◆ EXERCISE
Find the line with "Proporciona acabamento com" and the line with "tax: 12% = 107.42 -> 12% = 114.94" in the entries below; output exactly those two lines, every line between them, and no others.

[Before-and-after change data]
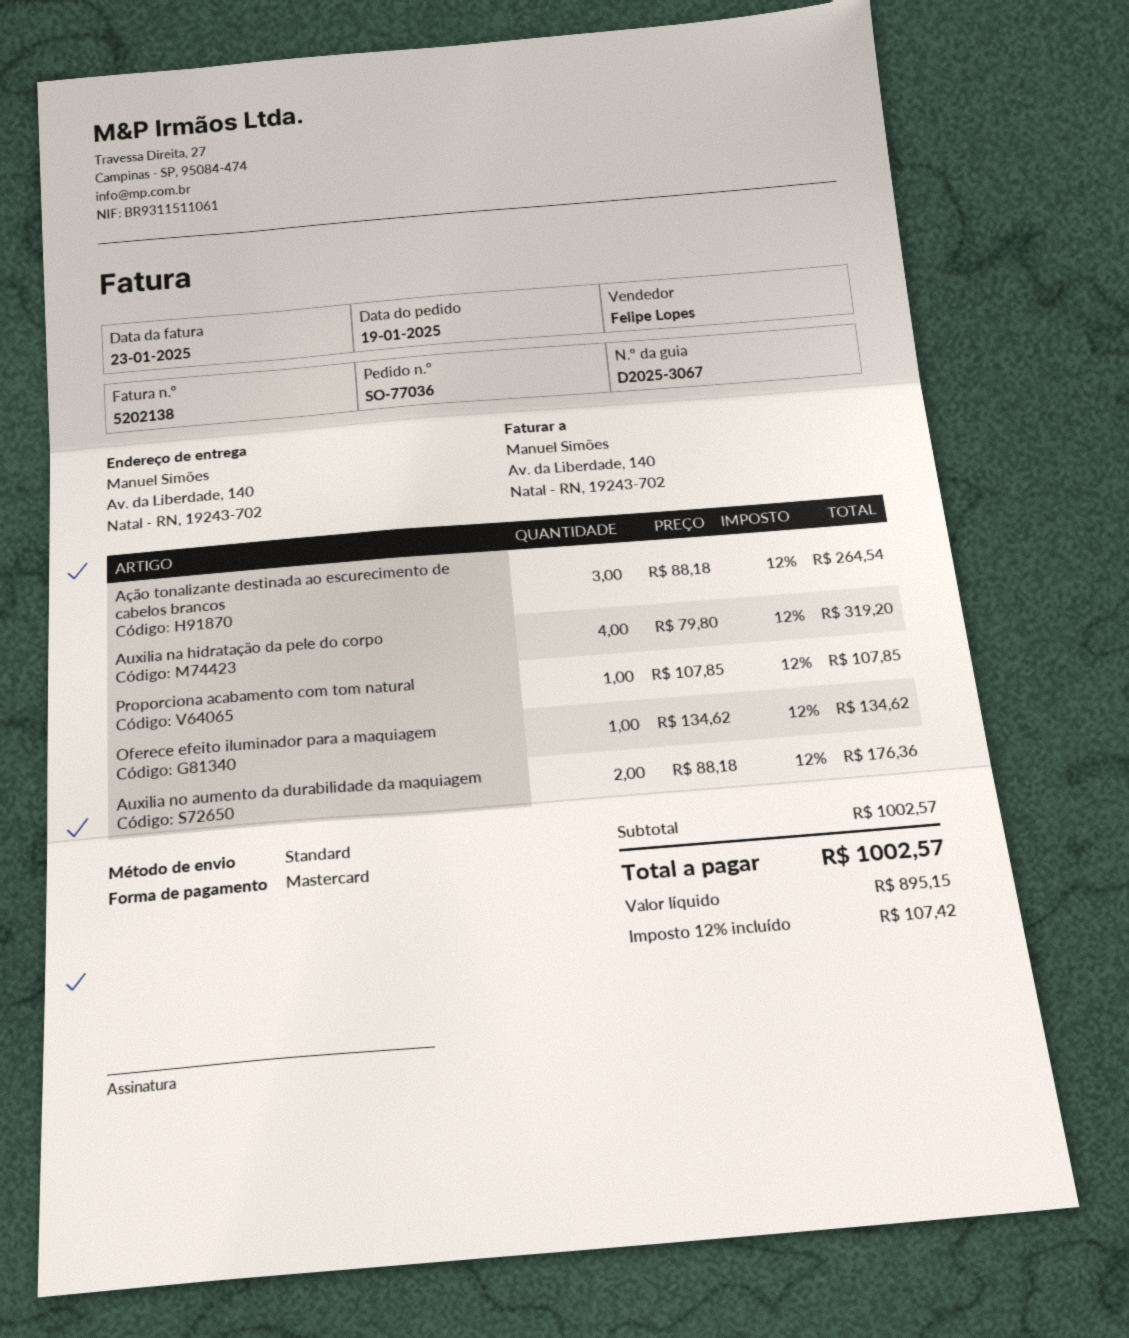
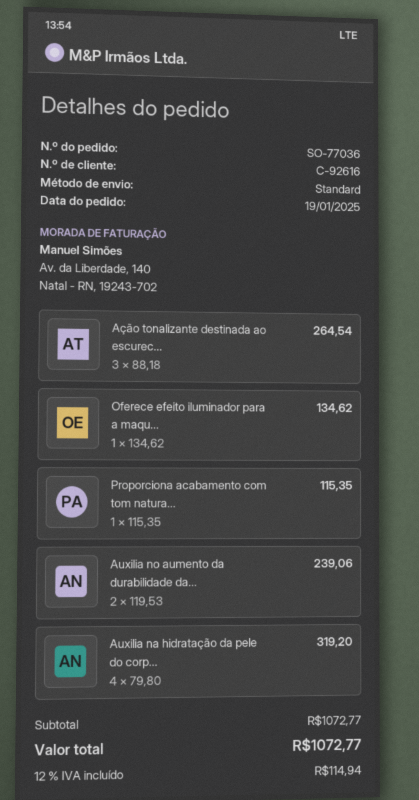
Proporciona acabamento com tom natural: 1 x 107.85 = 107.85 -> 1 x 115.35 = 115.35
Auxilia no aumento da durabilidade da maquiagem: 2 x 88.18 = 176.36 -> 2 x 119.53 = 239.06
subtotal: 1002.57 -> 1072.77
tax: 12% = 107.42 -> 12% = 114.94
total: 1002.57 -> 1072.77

--

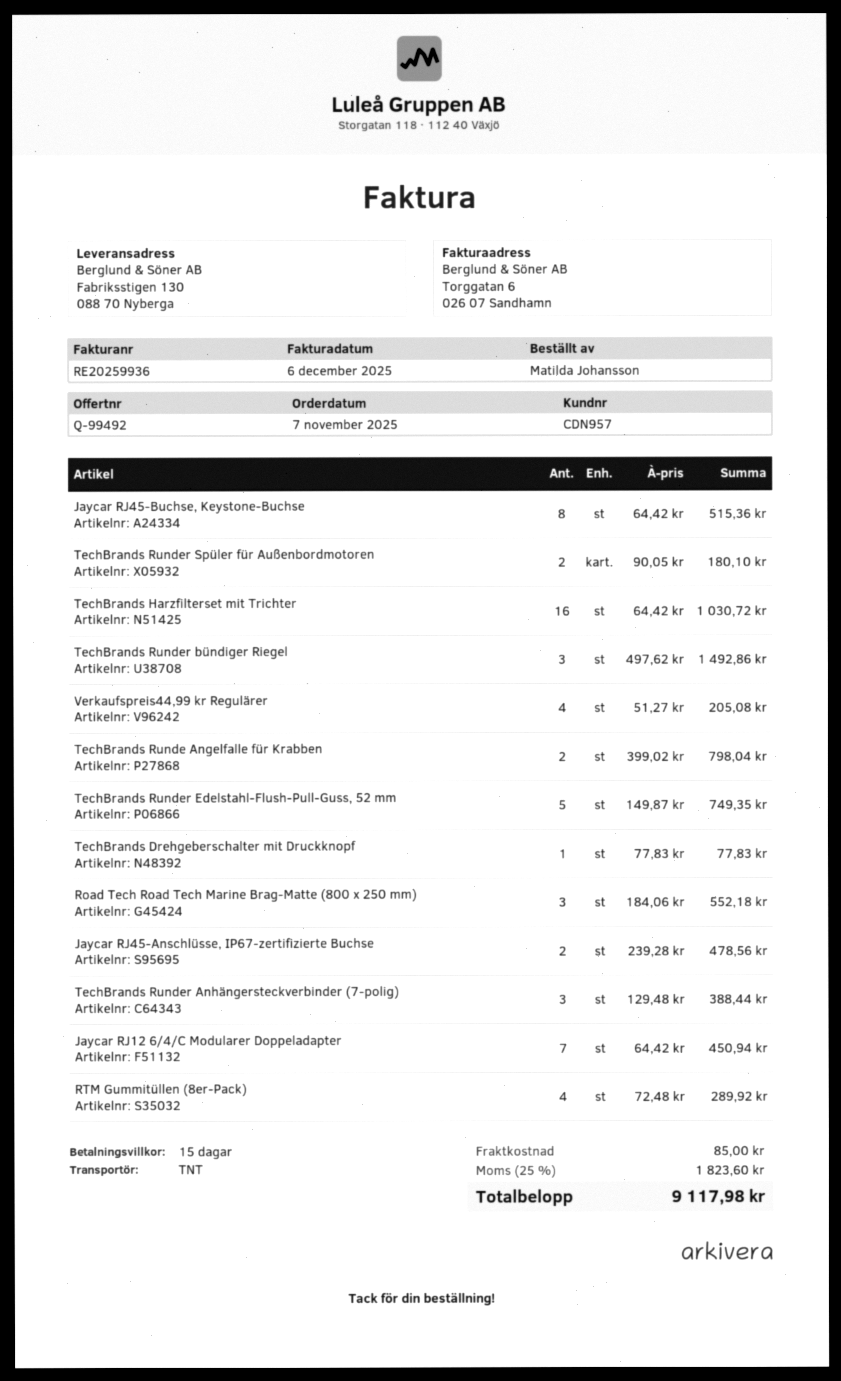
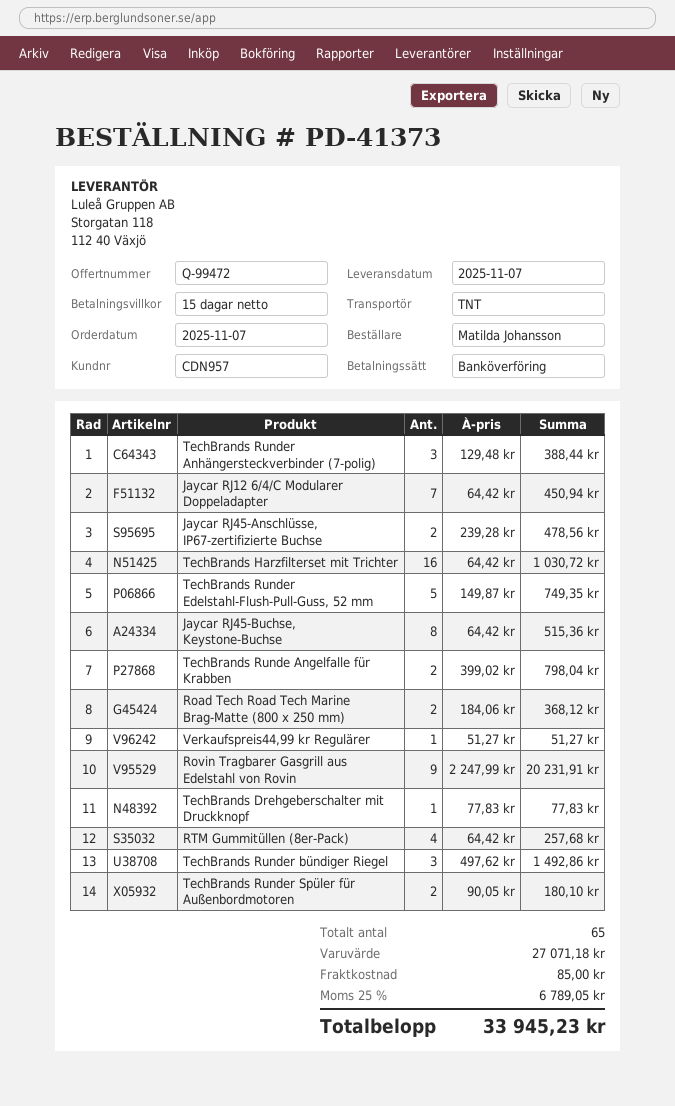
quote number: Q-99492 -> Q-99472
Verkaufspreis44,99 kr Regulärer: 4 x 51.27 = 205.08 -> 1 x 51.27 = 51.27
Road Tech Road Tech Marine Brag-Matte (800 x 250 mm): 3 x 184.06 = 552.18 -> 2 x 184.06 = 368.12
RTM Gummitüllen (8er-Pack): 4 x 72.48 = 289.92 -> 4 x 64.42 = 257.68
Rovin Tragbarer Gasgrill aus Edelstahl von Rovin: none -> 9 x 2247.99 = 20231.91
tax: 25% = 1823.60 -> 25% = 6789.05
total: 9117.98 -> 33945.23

---

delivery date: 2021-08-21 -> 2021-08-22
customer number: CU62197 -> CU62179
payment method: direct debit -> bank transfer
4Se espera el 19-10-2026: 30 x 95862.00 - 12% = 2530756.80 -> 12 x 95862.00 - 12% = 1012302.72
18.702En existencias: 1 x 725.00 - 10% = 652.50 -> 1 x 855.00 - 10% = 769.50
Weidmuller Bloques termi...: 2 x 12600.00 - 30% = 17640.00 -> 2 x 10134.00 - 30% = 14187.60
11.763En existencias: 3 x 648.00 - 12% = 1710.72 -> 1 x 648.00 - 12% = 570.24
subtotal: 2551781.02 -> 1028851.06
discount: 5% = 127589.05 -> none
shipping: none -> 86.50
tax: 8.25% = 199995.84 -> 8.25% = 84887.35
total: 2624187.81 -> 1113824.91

◆ REPLY TO THE EXERCISE
Proporciona acabamento com tom natural: 1 x 107.85 = 107.85 -> 1 x 115.35 = 115.35
Auxilia no aumento da durabilidade da maquiagem: 2 x 88.18 = 176.36 -> 2 x 119.53 = 239.06
subtotal: 1002.57 -> 1072.77
tax: 12% = 107.42 -> 12% = 114.94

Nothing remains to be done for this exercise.